他提出增加税收充盈国库,穆安则称前段时间的赋税一事才平息不到一年,再增加保不准又有暴乱出现。
孟礼提议将勋贵与寒门分开教学,穆安说他故意区分阶级。
孟礼想让陛下允许官员家眷可行商,穆安说官商勾结后患无穷。
只要是他提的建议,穆安统统都会反驳,偏偏皇帝也站在穆安这边。
“穆大人,你为何非要这样做。”宫门处,孟礼叫住穆安。
穆安嘴角讥讽,“我只是刚好和首辅意见相左,难不成这也不行?”
孟礼被他的回答气极,“我劝你见好就收,和我为敌你会输得很惨。”
“那我可要看看到底是谁输得惨了。”穆安根本不将他的威胁放在心上。
第二天早朝穆安果然憋了个大的,上来直接向皇帝参了孟礼一本。
“陛下,臣要状告首辅大人纵容家人圈田、夺地、强抢民女。”
此言一出,全场哗然,齐齐看向孟礼。
“穆大人,饭可以乱吃,话可不要乱说。”孟礼愤愤说着。
穆安不惧,将一摞厚厚的状纸交给安公公,由他递到陛下面前。
“陛下,这是那些苦主的证供,上面清楚写明事情的经过。

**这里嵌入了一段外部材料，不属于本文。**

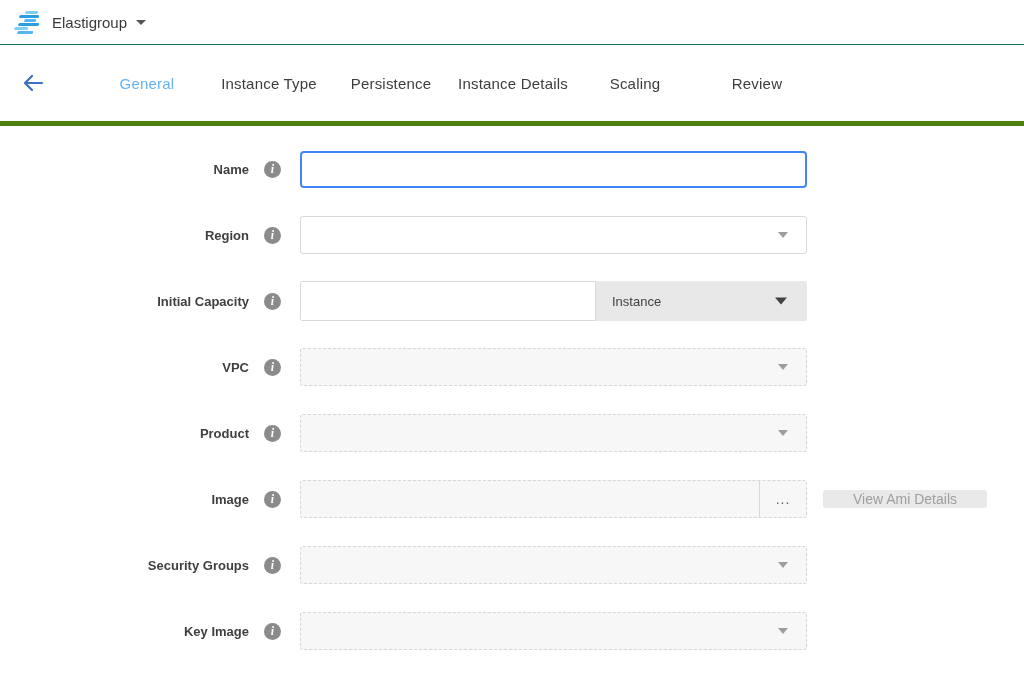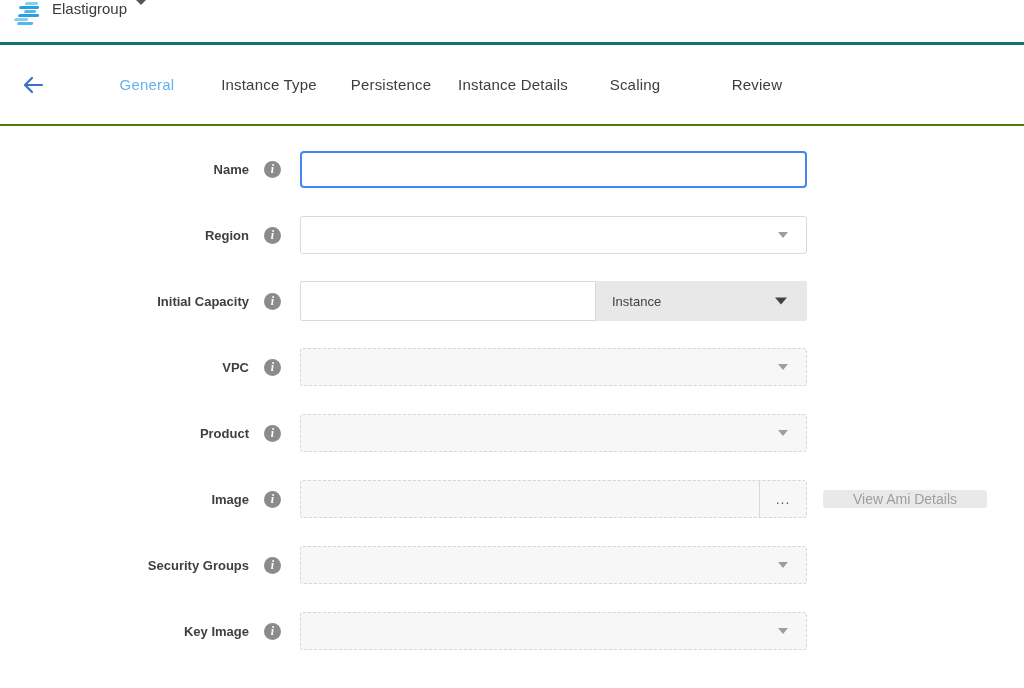--- a/index.html
+++ b/index.html
@@ -15,8 +15,9 @@
   .header {
     height: 45px;
     display: flex;
+    align-items: center;
     padding-left: 13px;
-    border-bottom: 3px solid #0f766e;
+    border-bottom: 1px solid #0f766e;
   }
   .logo { width: 30px; height: 26px; display: flex; align-items: center; }
   .app-name {

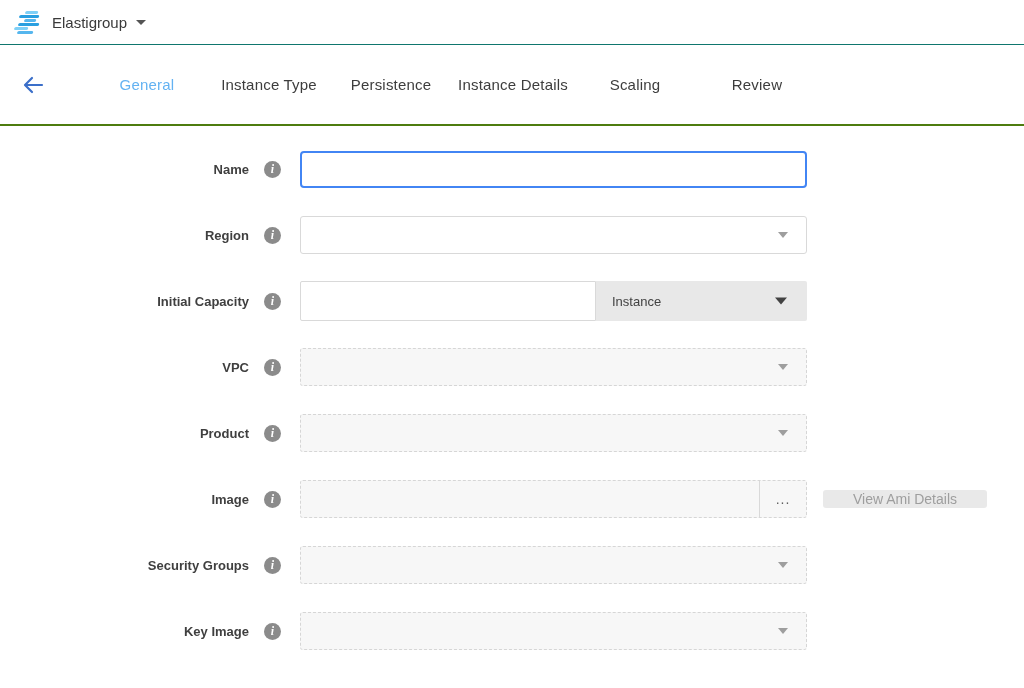--- a/index.html
+++ b/index.html
@@ -38,7 +38,7 @@
     height: 81px;
     display: flex;
     align-items: center;
-    border-bottom: 2px solid #4d7c0f;
+    border-bottom: 5px solid #4d7c0f;
   }
   .back-btn {
     margin-left: 20px;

”
皇帝拿过状纸,眉间的怒火越聚越盛。
“孟礼。”他怒喝一声,首辅当即跪下。
“你妻族借着你的名声在外做尽丧良之事,欺压百姓,好得很呐。”皇帝怒极,他最恨这样仗势欺人的狗东西。
孟礼暗道定然是自己那个贪心的大舅哥,他约束了孟家的子弟却忘记这群人。
他们瞒着自己做这些事,在外看来便是自己默许撑腰。
“陛下,臣实在不知他们所为,还请陛下容臣处理。”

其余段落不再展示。